Activity — For this exercise, copy out each line of the material below that includes "Ceramic".

Exercise inputs —
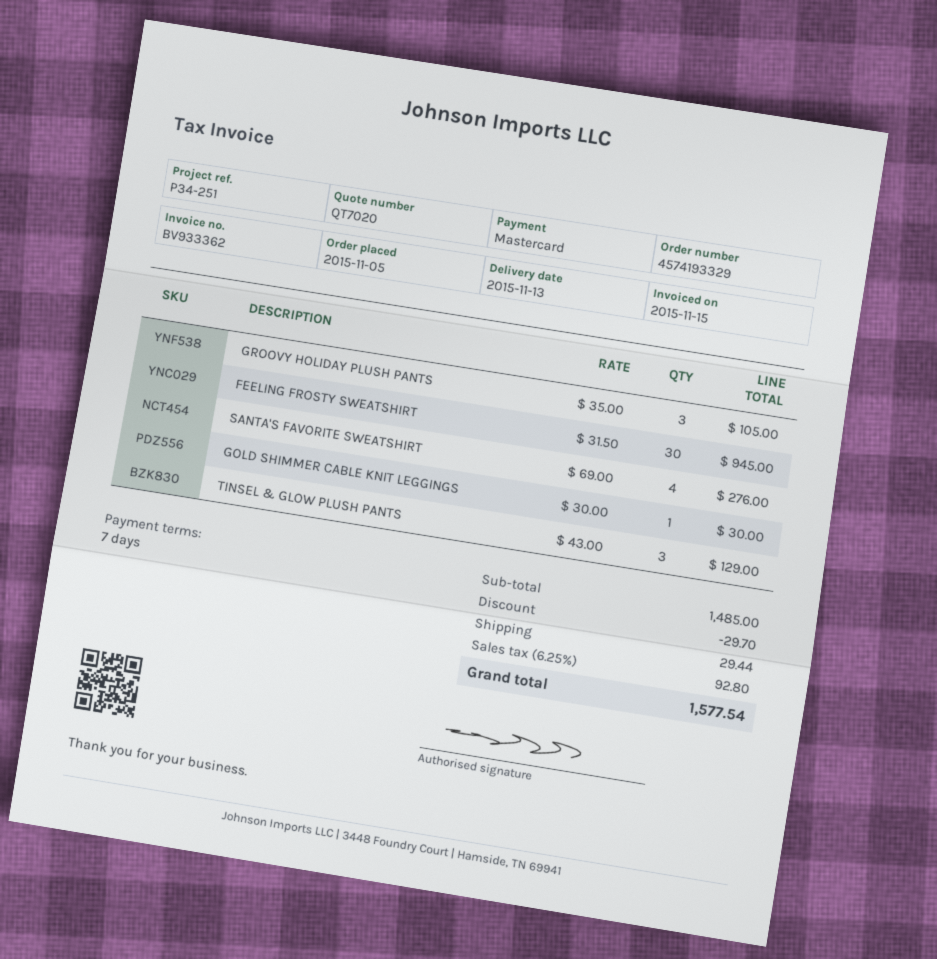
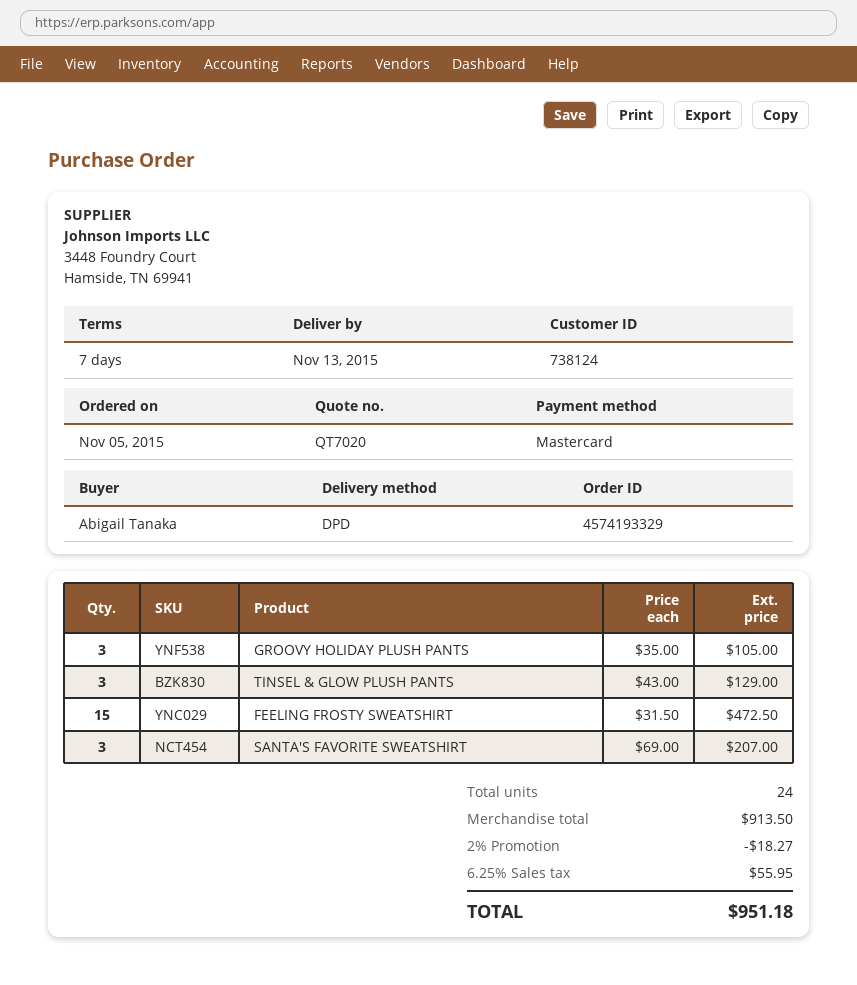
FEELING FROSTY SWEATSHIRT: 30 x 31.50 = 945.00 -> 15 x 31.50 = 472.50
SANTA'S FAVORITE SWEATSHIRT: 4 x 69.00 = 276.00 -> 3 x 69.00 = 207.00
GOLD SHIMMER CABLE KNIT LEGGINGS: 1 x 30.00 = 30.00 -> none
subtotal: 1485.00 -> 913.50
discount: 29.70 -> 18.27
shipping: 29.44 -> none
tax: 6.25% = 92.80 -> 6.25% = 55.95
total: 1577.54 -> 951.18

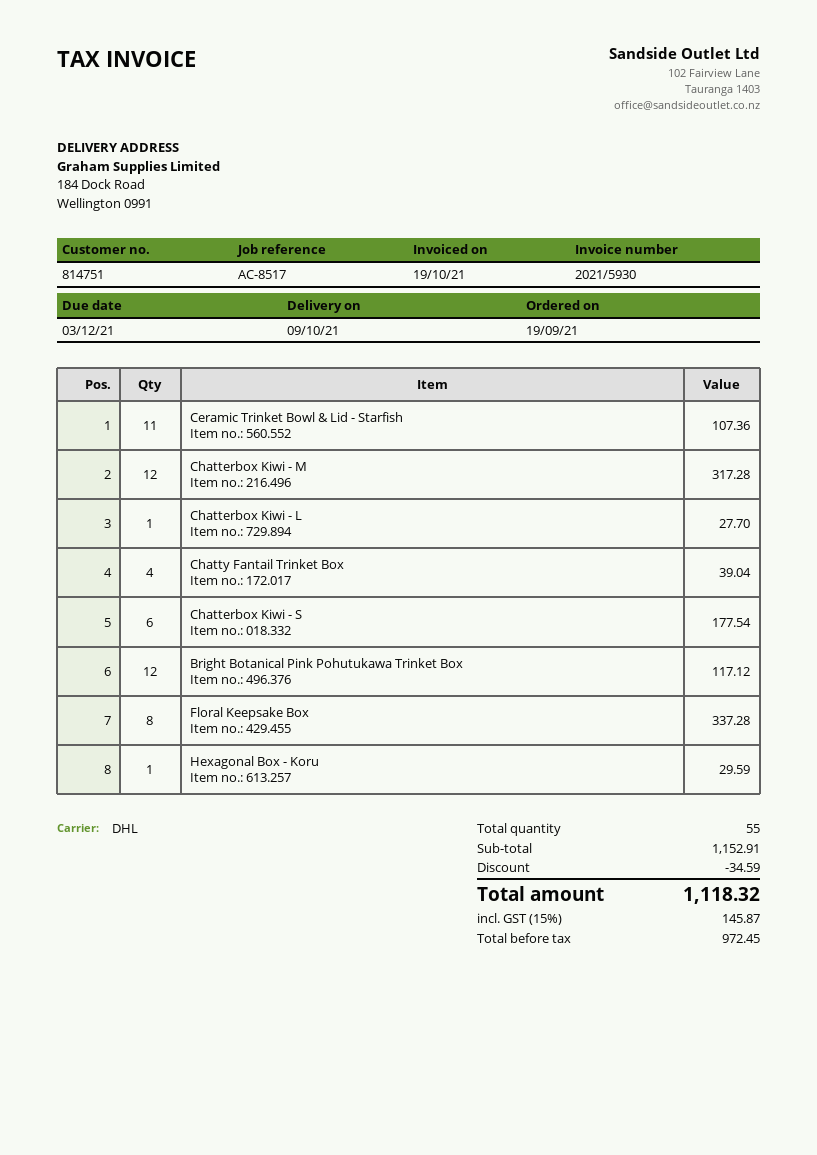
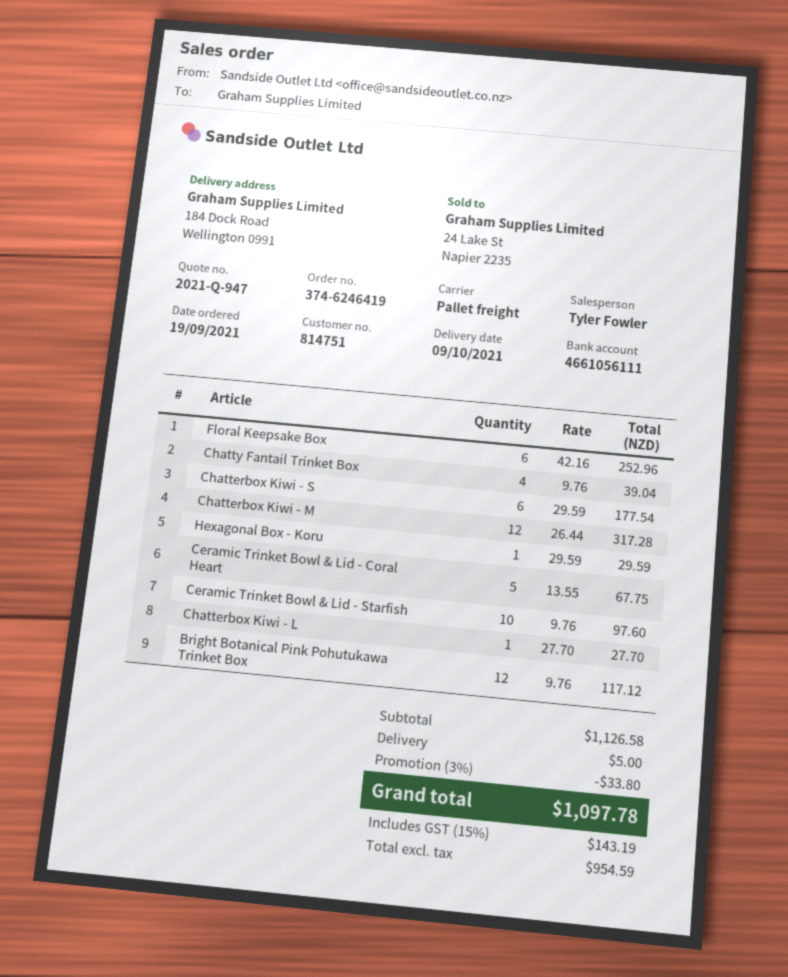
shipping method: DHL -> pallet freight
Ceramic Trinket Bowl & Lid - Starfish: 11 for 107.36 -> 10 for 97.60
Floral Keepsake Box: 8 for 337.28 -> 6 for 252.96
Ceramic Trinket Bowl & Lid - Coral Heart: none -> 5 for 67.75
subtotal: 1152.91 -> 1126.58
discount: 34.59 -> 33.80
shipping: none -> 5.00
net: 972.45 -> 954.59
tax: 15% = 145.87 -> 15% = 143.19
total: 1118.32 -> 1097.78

Result for this exercise —
Ceramic Trinket Bowl & Lid - Starfish: 11 for 107.36 -> 10 for 97.60
Ceramic Trinket Bowl & Lid - Coral Heart: none -> 5 for 67.75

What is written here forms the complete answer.